How is Advance Notice provided?

Advance Notice can be provided in a variety of forms. These include a letter to the account holder, an email, invoice or statement. The Bacs Scheme Rules state that it must be “clear and unambiguous”. By this, Bacs mean that it must be easily identified “at first glance by the payer”. It must be provided “before the first Direct Debit is collected” and “if there is any change to the amount or date”.  For many organisations (e.g. those who are collecting different amounts each time) this will mean providing Notice each time a collection is made.

How long is the Advance Notice period?

When first taking out a Service user Number (SUN) an organisation will be asked to confirm the number of days Advance Notice that they will provide. The default period – if not amended by the organisation – is 10 working days. This means that the payer must be told a minimum of 10 working days before a collection is taken. Some organisations choose to have a reduced Advance Notice period and may ask for as few as 3 working days. It will then be for the sponsoring bank to decide whether to approve this figure. Note: If you are unsure what the Advance Notice period is for your organisation you should be able to see this within the Direct Debit Guarantee.

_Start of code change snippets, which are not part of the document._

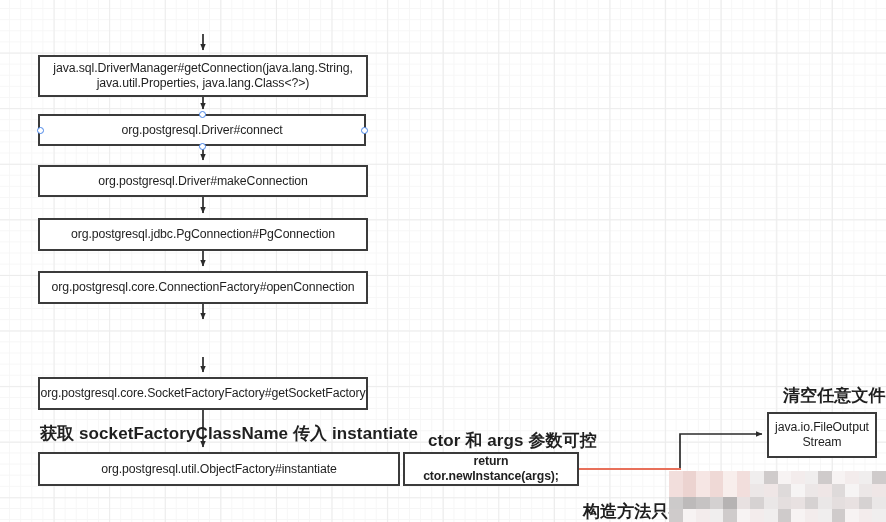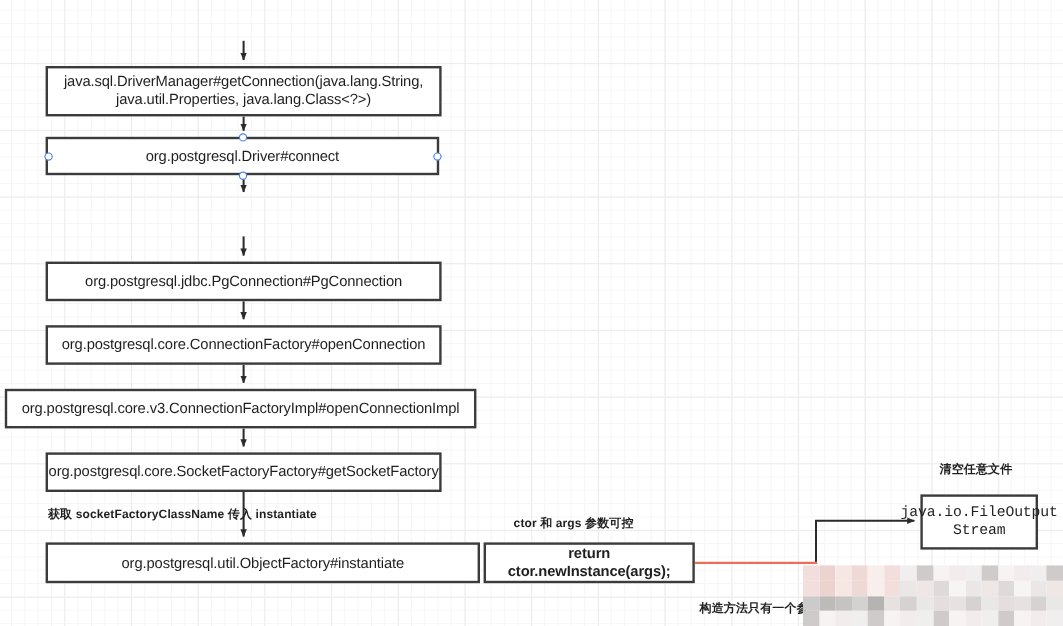"org.postgresql.Driver#makeConnection" div.node { html: none -> <div>org.postgresql.Driver#makeConnection</div> }
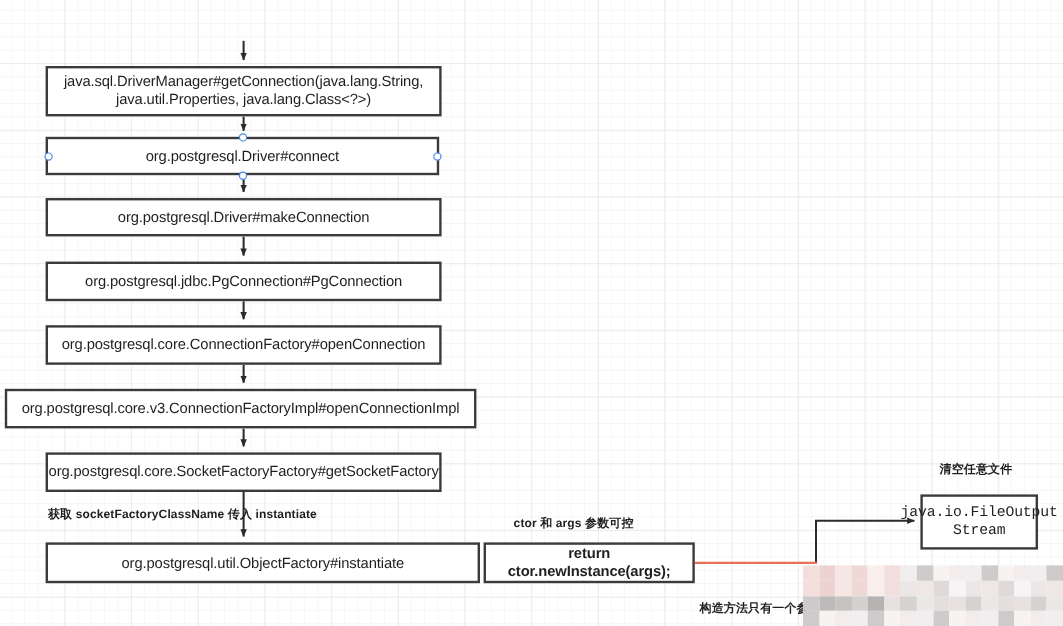"org.postgresql.core.v3.ConnectionFactory" div.node { html: <div>org.postgresql.core.v3.ConnectionFactoryImpl#openConnectionImpl</div> -> none }
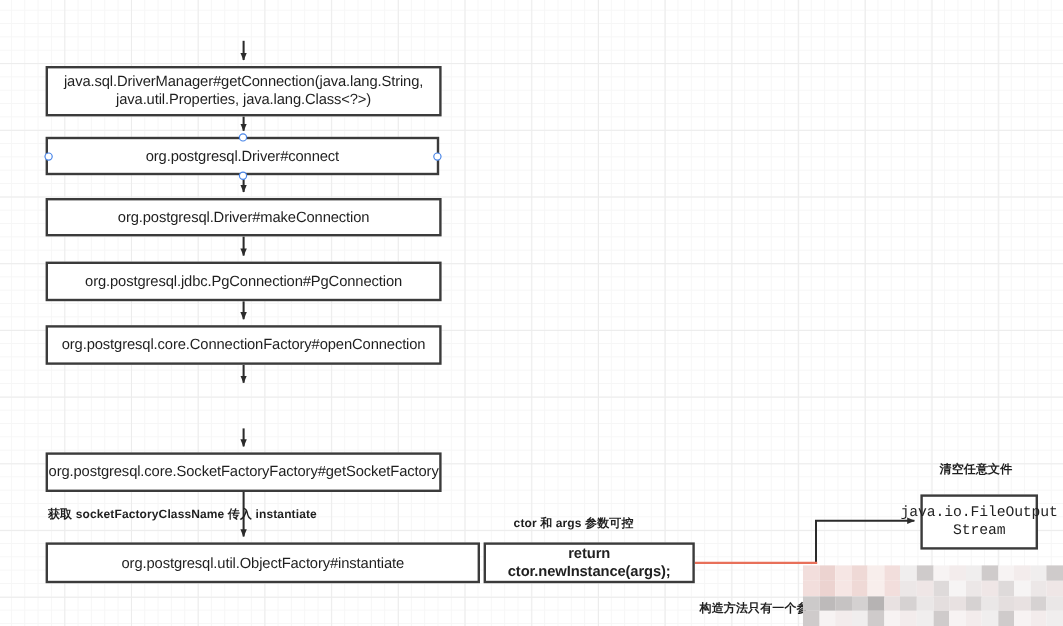"清空任意文件" .edge-label { font-size: 10px -> 17px }
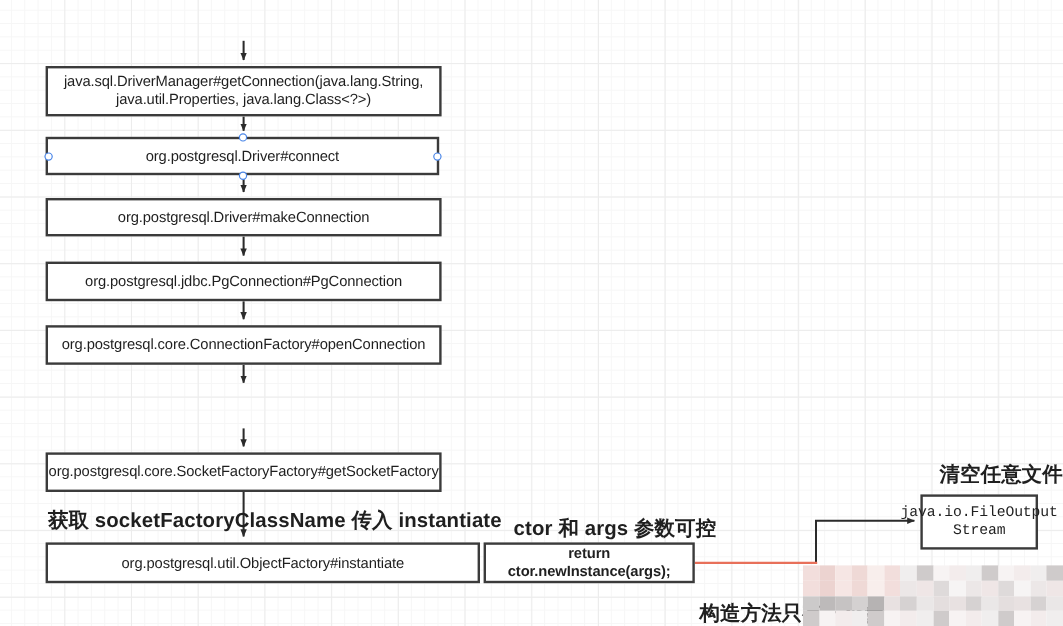"java.io.FileOutput" div.node { font-family: Liberation Mono, monospace -> none; width: 98px -> 110px }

Can the Notice period be changed?

We are often asked if it is possible to reduce the Direct Debit Advance Notice period. The answer is yes, it is!

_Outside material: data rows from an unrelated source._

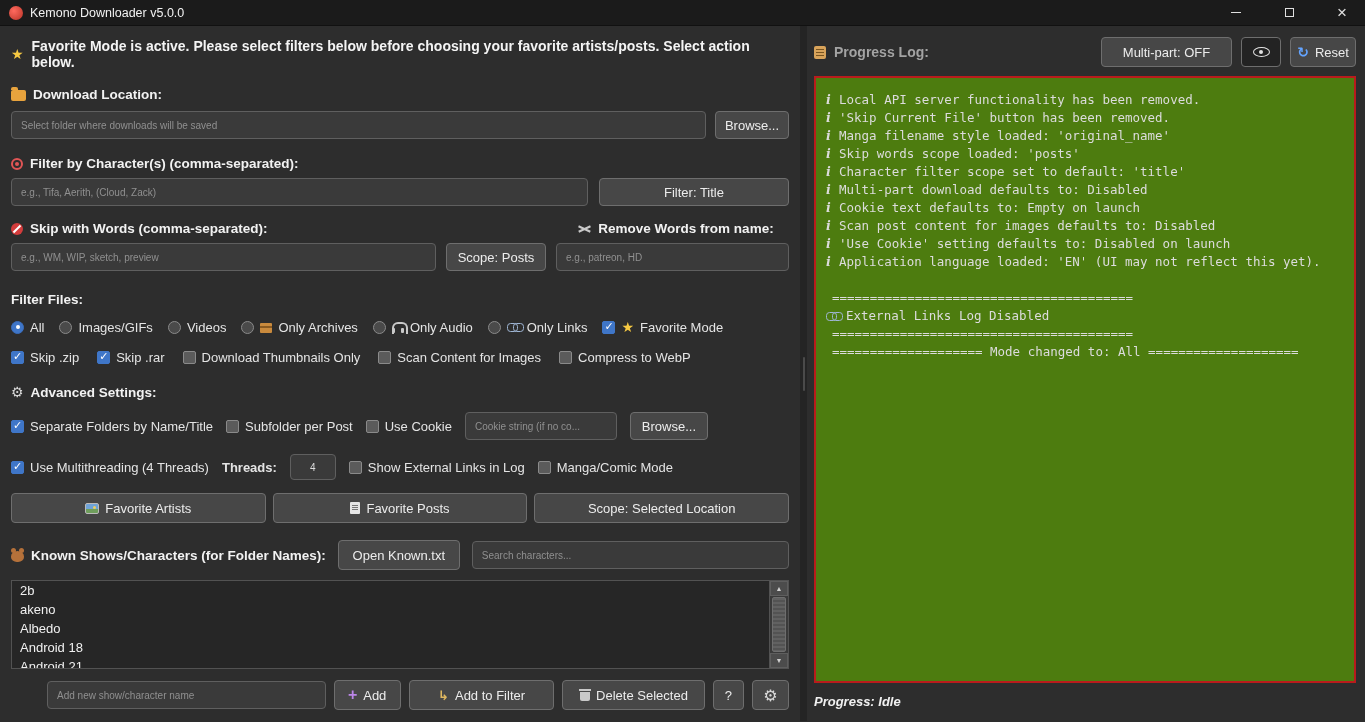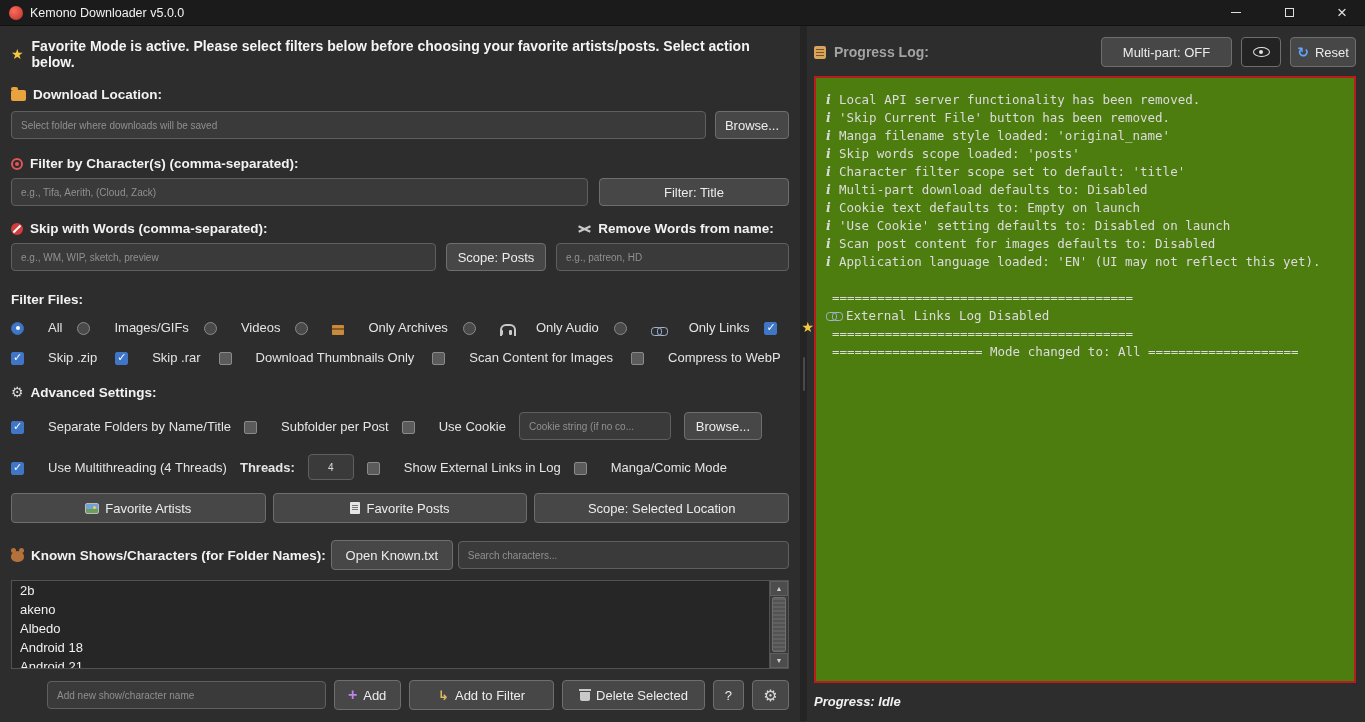"'Use Cookie' setting defaults to:" div.log-line { order: before "Scan post content for images" -> after "Scan post content for images" }
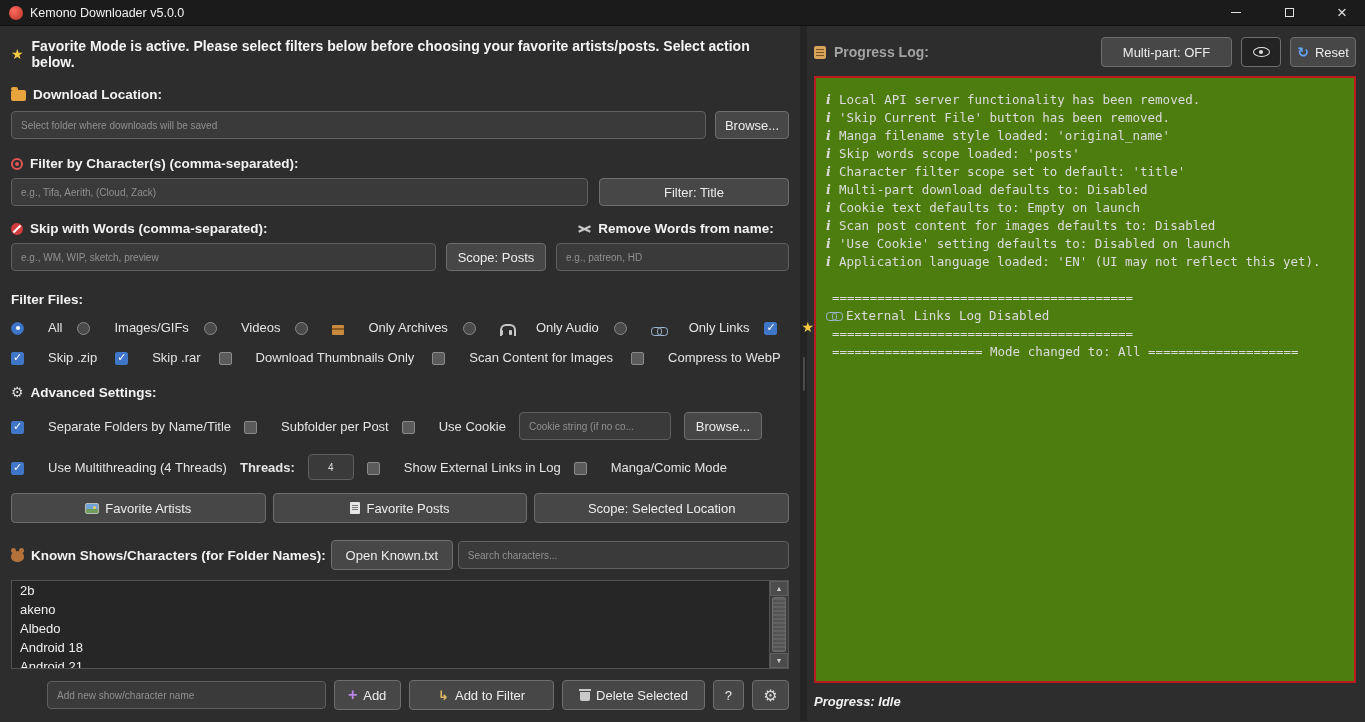"All" .opt { align-items: flex-end -> center; gap: 24px -> 6px }
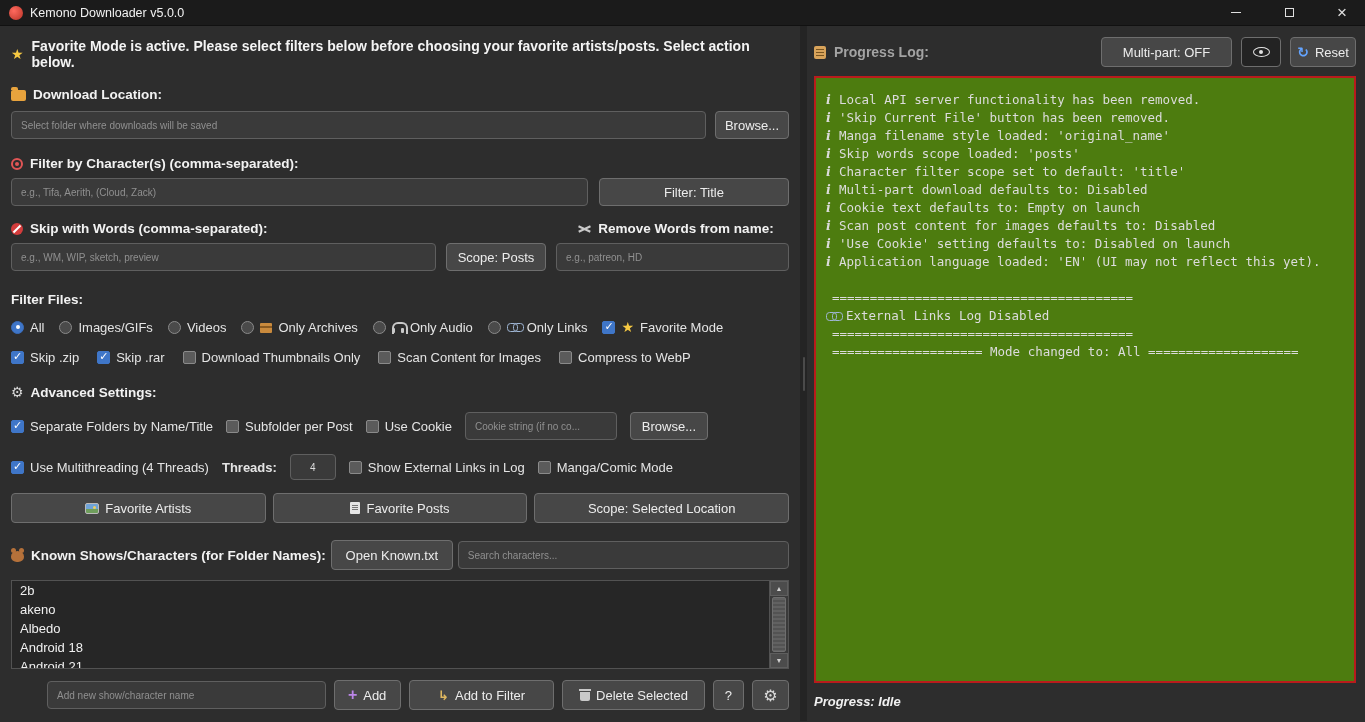"Known Shows/Characters (for Folder" #kn-row { gap: 5px -> 12px }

What are the benefits of a shorter Notice period?

There are various scenarios when a shorter notification timeline is beneficial. Two examples

  • If your organisation collects payment for goods in advance of providing the goods. In this scenario, a short notice period could be advantageous for both the collecting organisation and the payer. It allows quicker collection of the amount owed. In turn, this enables quicker delivery of the goods required.
  • If the organisation needs to compile usage of goods or services in a given time period to calculate the Direct Debit amount to be collected. Assume for example that an organisation collects Direct Debits on the 15th of every month. If  they are obligated to provide 10 days Advance Notice, there would only be a few days at the start of the month to calculate the amount due. If the organisation is required to give 3 days Advance Notice they would have longer to calculate the amount. In turn this could remove administrative pressure for the team.

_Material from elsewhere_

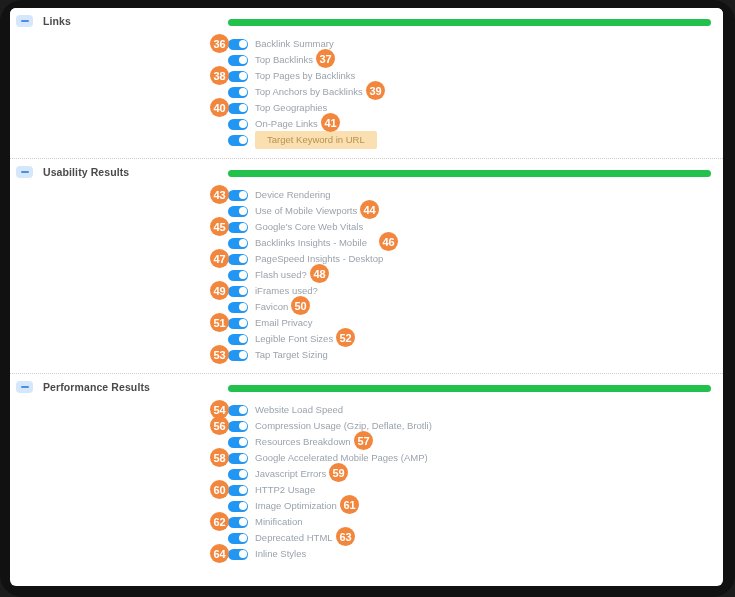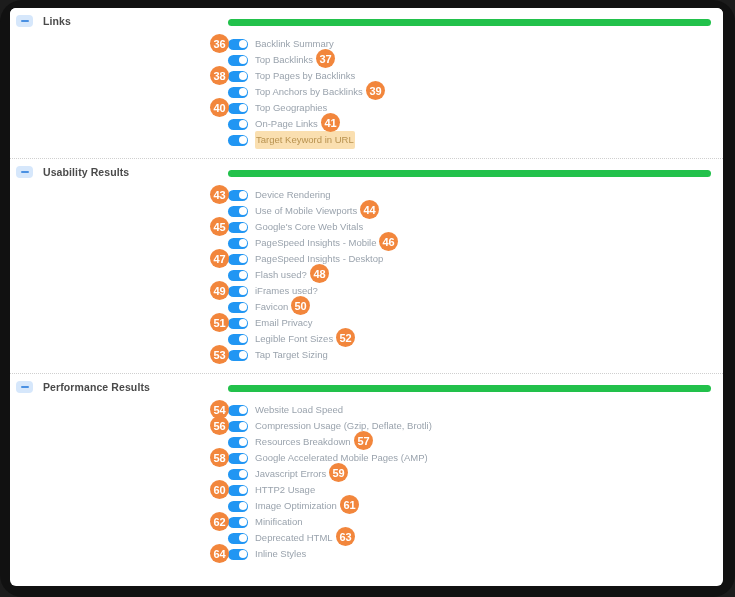"Target Keyword in URL" .check-row.highlight .check-label { padding: 1px 1px -> 1px 12px }
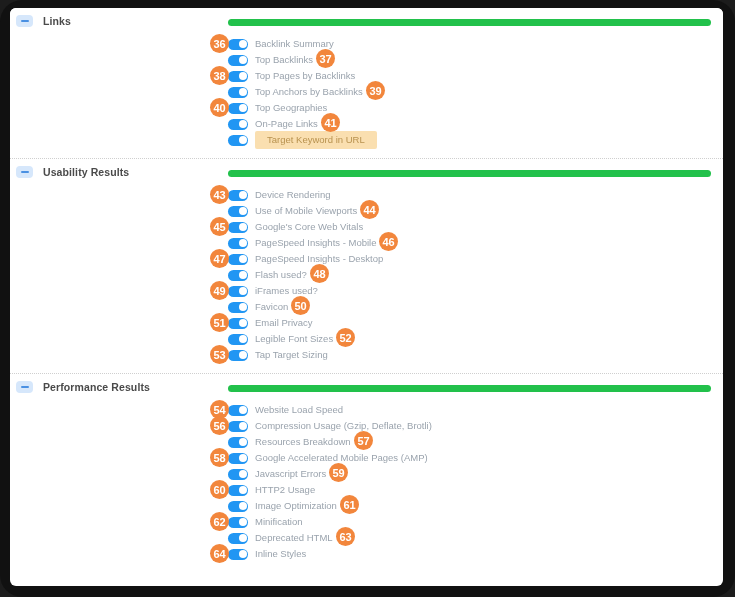"PageSpeed Insights - Mobile" span.check-label { text: PageSpeed -> Backlinks }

These are only 2 examples of where a short Advance Notice period is beneficial. Others could apply. 

What’s involved in making the change?

If you do wish to reduce your Advance Notice period, there are a few steps involved. Firstly, you would need to ask your sponsoring bank if they are willing to allow you to change your notice period. Not all banks will support a notice period shorter than the default 10 days. If the bank do agree, you will need to update your Direct Debit Guarantee and other literature with the revised number of days. Internal processes will need to be reviewed to ensure they align with the new timeline. Likewise, software configurations may need amending (e.g. those that enforce a wait period after notice is sent). Staff may need training on any new processes and the possible implications and impact. You will also need to advise existing payers of the change – though if you are providing Advance Notice before every Direct Debit collection anyway, this could be easily incorporated into the communication.

In deciding if this is a beneficial task to undertake it is worth considering all the above factors. If other changes are being implemented – for example, a Bulk Change – then it could be the right time to also amend your Notice period. Remember, you can provide a greater notice period – this is the minimum requirement only.